Beim Nachdenken über Google+ drängt sich ein Gedanke auf, der bestimmt schon von klügeren Netz-Analytikern formuliert wurde.
Noch vor ein paar Jahren (gefühlt: damals – vor langer Zeit!) schimpften alle auf die „Datenkrake Google“, die angeblich alles über uns wüßte.
Nun aber fürchten die Paranoiker facebook, denn es ist schon erschütternd, was Menschen alles von sich preisgeben und Zuckerbergs Einlassungen, der das Ende der Privatsphäre proklamiert, bestätigen diese Vorbehalte.
Wenn ich aber nun Google+ mit seinen Circles anschaue, dann sehe ich den nassen Traum eines Werbestrategen wahr werden.
In facebook habe ich 150-oder-so Freunde. Das ist offenkundiger Quatsch, denn meine wichtigsten Freunde sind nicht mal auf facebook zu finden. Man wird ebenso in die Irre geführt, wenn man die Fotos anschaut, auf denen ich markiert wurde. Nett, aber eigentlich belanglos. Denn diese mangelnde Unterscheidungsfähigkeit facebooks führt eben dazu: die meisten Beiträge der User sind belanglos.
Google+ dagegen ist tatsächlich so gut gemacht, daß man wichtige Dinge mit bestimmten Menschen teilen kann – und somit auch will.
Google bekommt so die Hierarchie des Freundschaftsnetzwerkes frei Haus geliefert.
So stellt sich von neuem die Frage: Pest oder Cholera? Ich für meinen Teil bevorzuge Cholera, weil man die mit der richtigen Behandlung gut überstehen kann und ich tatsächlich nach wie vor Google weniger evil zutraue als dem Milchgesicht.
Trotzdem…

3 Gedanken zu „Google+

  1. wolfram Artikelautor

    Genau.
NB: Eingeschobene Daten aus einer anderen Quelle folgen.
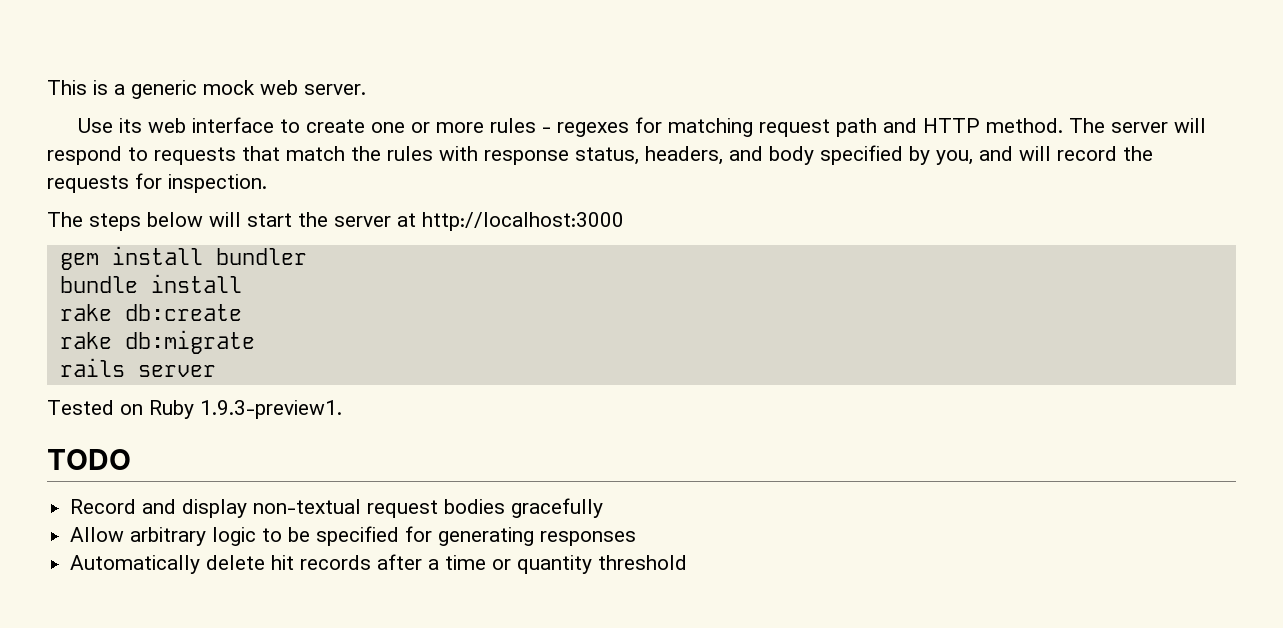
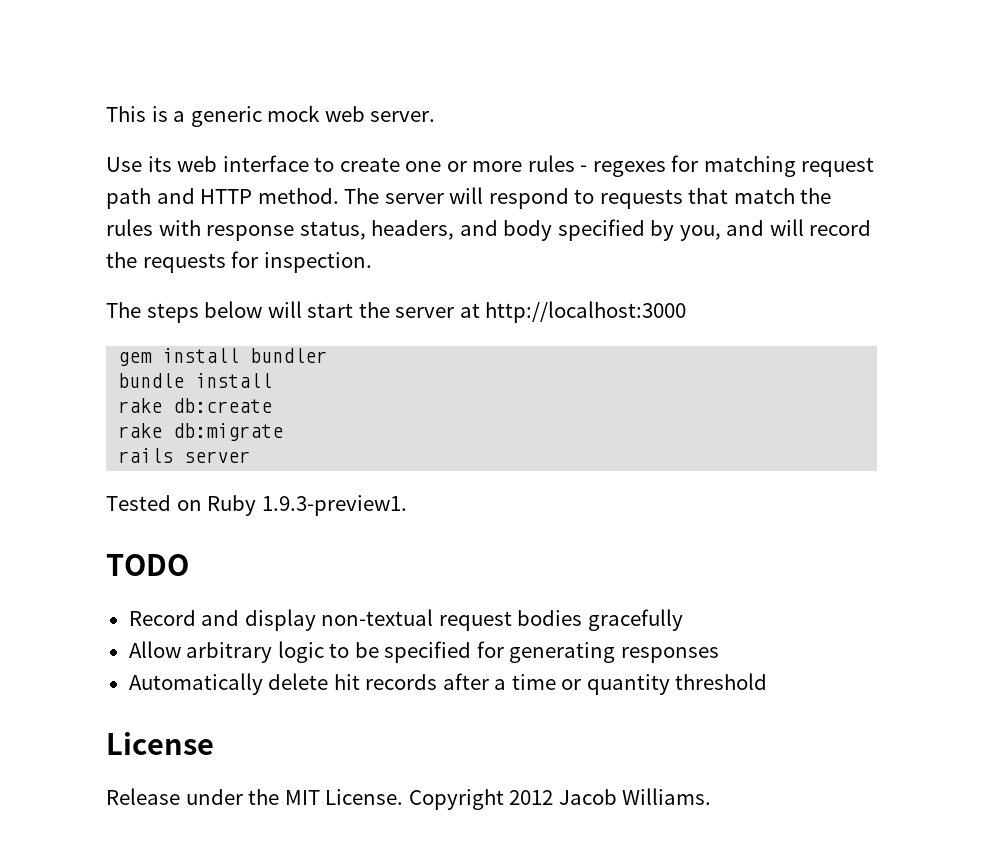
(688, 562) none -> [106,732,214,755] [106,788,712,810] // License // Release under the MIT License. Copyright 2012 Jacob Williams.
Niemand darf unerkannt bleiben. Vorbei die Zeiten ein Buch zu kaufen und auf einer Parkbank zu lesen und über die Revolution nachzudenken, unabgelenkt von flackernden Werbebotschaften am Rande der Seite.
    Diese Entwicklung begann begann aber wenn ich’s recht bedenke bereits in den Dreißigern. Der große Propagandist ließ ja nicht umsonst einen Volksempfänger vermarkten. Da ist mir Google mit seinem Wunsch Werbung zu verkaufen und (sonst nichts) allemal lieber.

  2. Holger

    Ein spannendes Thema! Ich bin hin- und hergerissen. Einerseits kann ich den Wunsch nach einem Pseudnym durchaus verstehen, andererseits finde ich es selbst doof, dass viele nicht mit ihrem wirklichen Namen für ihre Worte gerade stehen. Ich denke, eine generelle Klarnamen-Politik im Internet könnte auch die vielen sog. Shit-Storms und die vielen Trolle ein bißchen eindämmen.
    Meiner Meinung nach ist die Klarnamen-Politik von Google+ das große Plus 😉 des Netzwerks.
    Aber gut, man wird es sehen, was draus wird.
    Danke in jedem Fall für diesen Artikel!